9. Al termine della corsa elettroforetica, posizionare il gel nel contenitore con la soluzione colorante (bromuro di etidio) e incubare per 30 minuti.
10. Dopo l'incubazione, rimuovere il gel dalla soluzione colorante e metterlo in un sacchetto con chiusura a zip. Ciò impedisce la contaminazione dell'apparecchiatura che verrà utilizzata per visualizzare gli ampliconi.
11. Visualizza il gel su un transilluminatore o un imager come l'Amersham Imager 600.

Risultati

L'implementazione del protocollo inizia con la progettazione del set di primer per ciascun gene bersaglio seguendo il protocollo sopra descritto.

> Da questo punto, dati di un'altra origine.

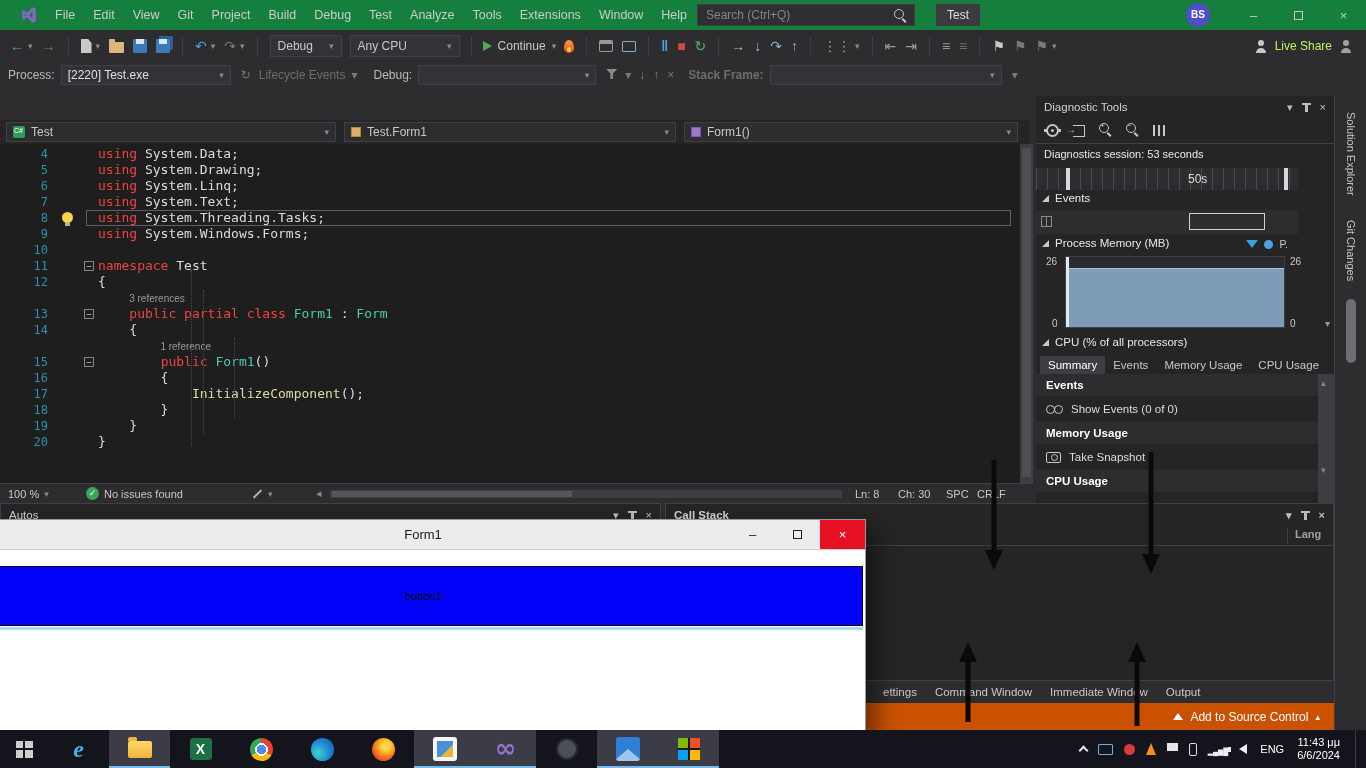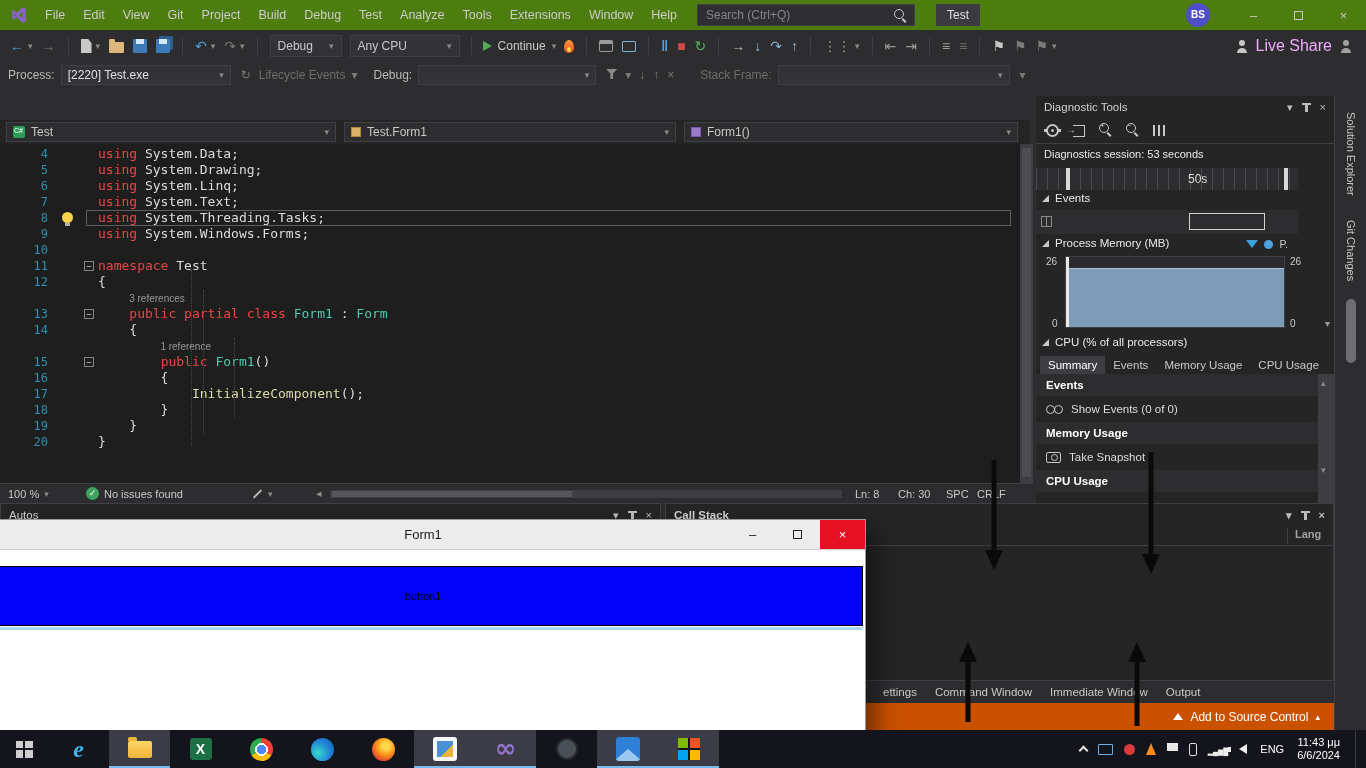"File" .titlebar { background: #4d7c0f -> #15803d; padding-left: none -> 10px }
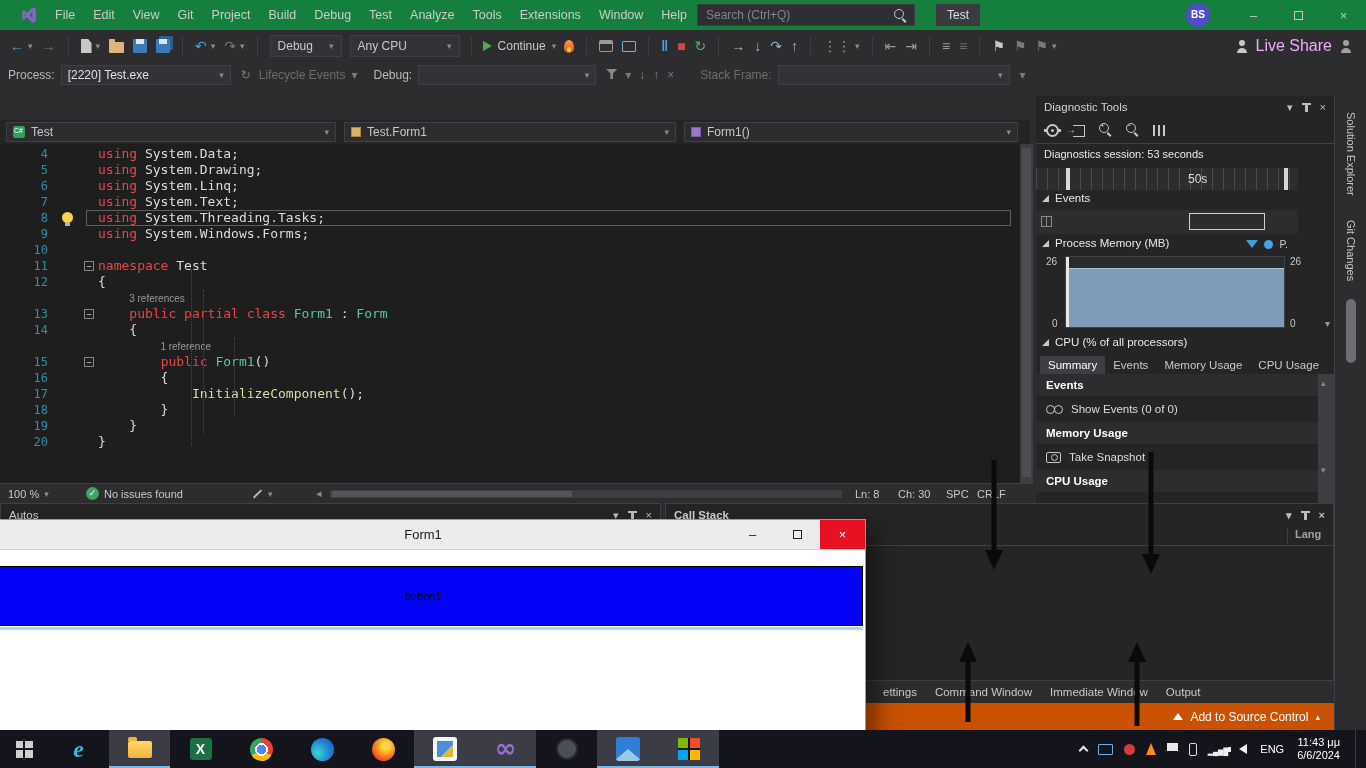"Live Share" .tb-right .label { color: #f0abfc -> #bef264; font-size: 16px -> 12px }
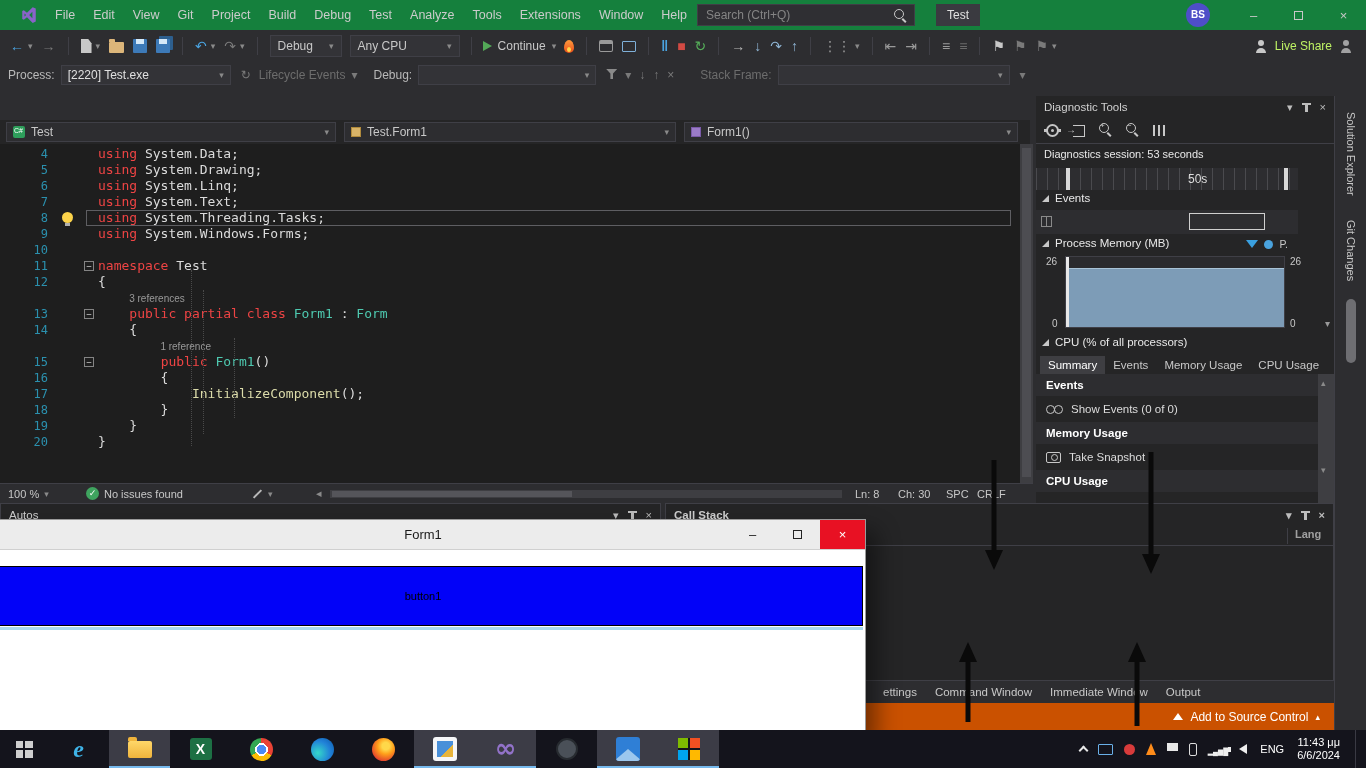"Stack Frame:" span.lbl { font-weight: none -> bold; margin-left: 18px -> 6px }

Nel giugno 2020, 5.000 genomi di SARS-CoV-2 sono stati ottenuti dal database NextStrain, con una rappresentatività del 10% dei genomi colombiani. Queste sequenze sono state allineate per ottenere la sequenza di consenso utilizzata nel processo di progettazione del primer. La tabella 1 mostra il set di primer scelto per i primer RdRp/Hel e RdRp. Il set di prime...

Discussione

Sebbene l'RT-LAMP sia considerato una metodologia complementare per l'esecuzione della diagnostica molecolare, presenta anche alcune limitazioni e passaggi critici che devono essere considerati quando il protocollo viene standardizzato e implementato.

La standardizzazione LAMP per la rilevazione di SARS-CoV-2 ha valutato i seguenti parametri e componenti nella miscela master: (a) concentrazione e temperatura di allineamento dei primer; b) concentrazione degli enzimi; c) concentrazione di magne...

Materiali

Name	Company	Catalog Number	Comments
1 kb DNA Ladder	SOLIS BIODYNE	07-12-00050	Store at -20 °C
50x TAE Electrophoresis Buffer	ThermoScientific	B49	Store at roome temperature
Accuris High Fidelity Polymerase	ACCURIS LIFE SCIENCE REAGENTS	PR1000-HF-200	It can be used in case Q5 High-Fidelity DNA polymerase cannot be purchased. For the enzyme, make aliquots of an appropriate volume and store at -20 °C until use.
Agarose	PanReacAppliChem	A8963,0100	N/A
Bst 3.0 DNA Polymerase 8000 IU/mL	New England BioLabs	M0374S/M0374L	For the enzyme, make aliquots of an appropriate volume and store at -20 °C until use.
Deoxynucleotide (dNTP) Solution Set	New England BioLabs	N0446S	Store at -20 °C
Diethyl pyrocarbonate	Sigma-Aldrich	159220-25G	Handle it with caution under an extraction cabinet
GeneRuler 100 bp Plus DNA Ladder, ready-to-use	ThermoScientific	SM0322	Store at -20 °C
Hydroxy naphthol blue disodium salt	Santa Cruz Biotechnology	sc-215156B	N/A
Q5 High-Fidelity DNA polymerase 2000 IU/mL	New England BioLabs	M0491S/M0491L	For the enzyme, make aliquots of an appropriate volume and store at -20 °C until use.
WarmStart RTx Reverse Transcriptase 15000 IU/mL	New England BioLabs	M0380S/M0380L	For the enzyme, make aliquots of an appropriate volume and store at -20 °C until use.